The Pigou effect is that a lower price level increases real money balances, real wealth, and consumption. It applies to outside money, and not inside money.
In a previous post, I argued that inflation targeting combined with Ricardian Equivalence means that there is no Pigou effect. Inflation targeting makes base money into a type of inside money--fundamentally a type of government debt. Ricardian Equivalence implies that while a lower price level raises the wealth of of those holding base money, it increases real tax liabilities. There is no net effect on real wealth, and so no increase in real consumption.
For many years, the Fed almost entirely held government bonds. But recently, the Fed has shifted to holding a large amount of mortgaged-backed securities. If the price level is lower, then this increases the real wealth of those holding base money, but it reduces the real wealth of the indebted homeowners. To a large degree, there is no longer a Pigou effect for a substantial portion of base money, even without Ricardian Equivalence.
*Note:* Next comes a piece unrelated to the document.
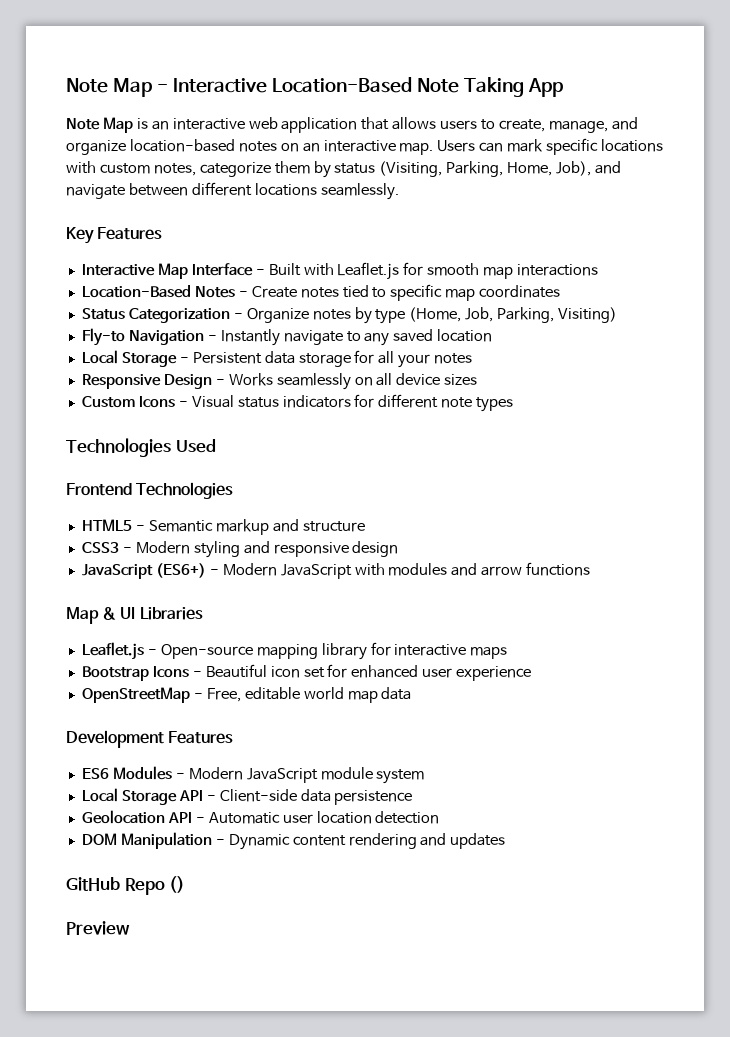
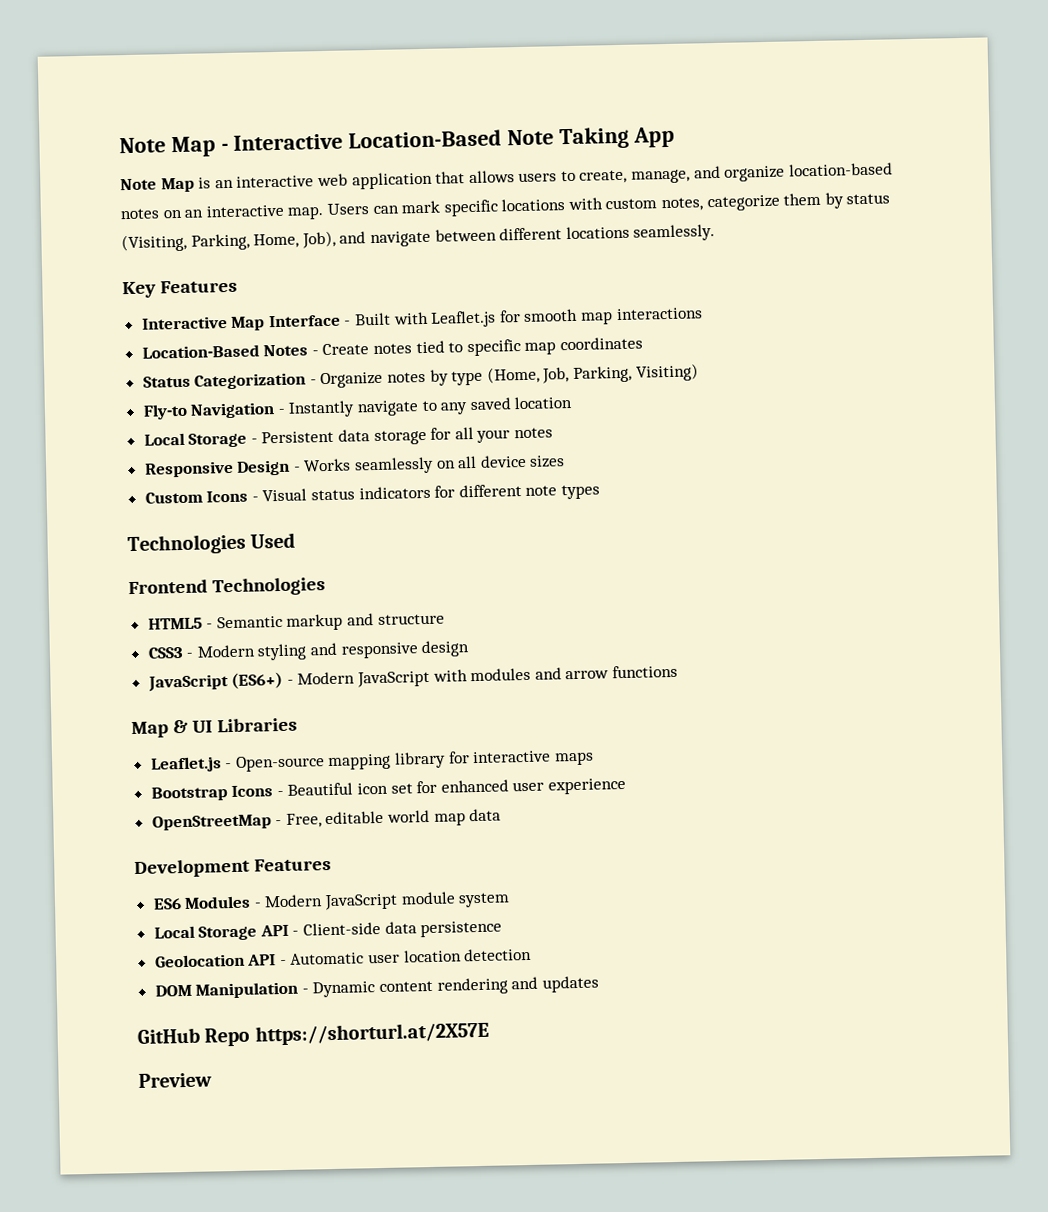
- GitHub Repo ()
+ GitHub Repo https://shorturl.at/2X57E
Further, 100% gold reserve banking would substantially increase the proportion of total wealth that is "outside" money. Such a monetary regime would have a much stronger Pigou effect. That is, even if nominal interest rates couldn't fall, say because they were already zero, then a lower price level would have a relatively larger effect on real wealth. The decrease in saving supply, increase in the natural interest rate, and increase in real consumption would be larger. In other words, a smaller decrease in prices and wages would be necessary to bring real expenditure in line with capacity.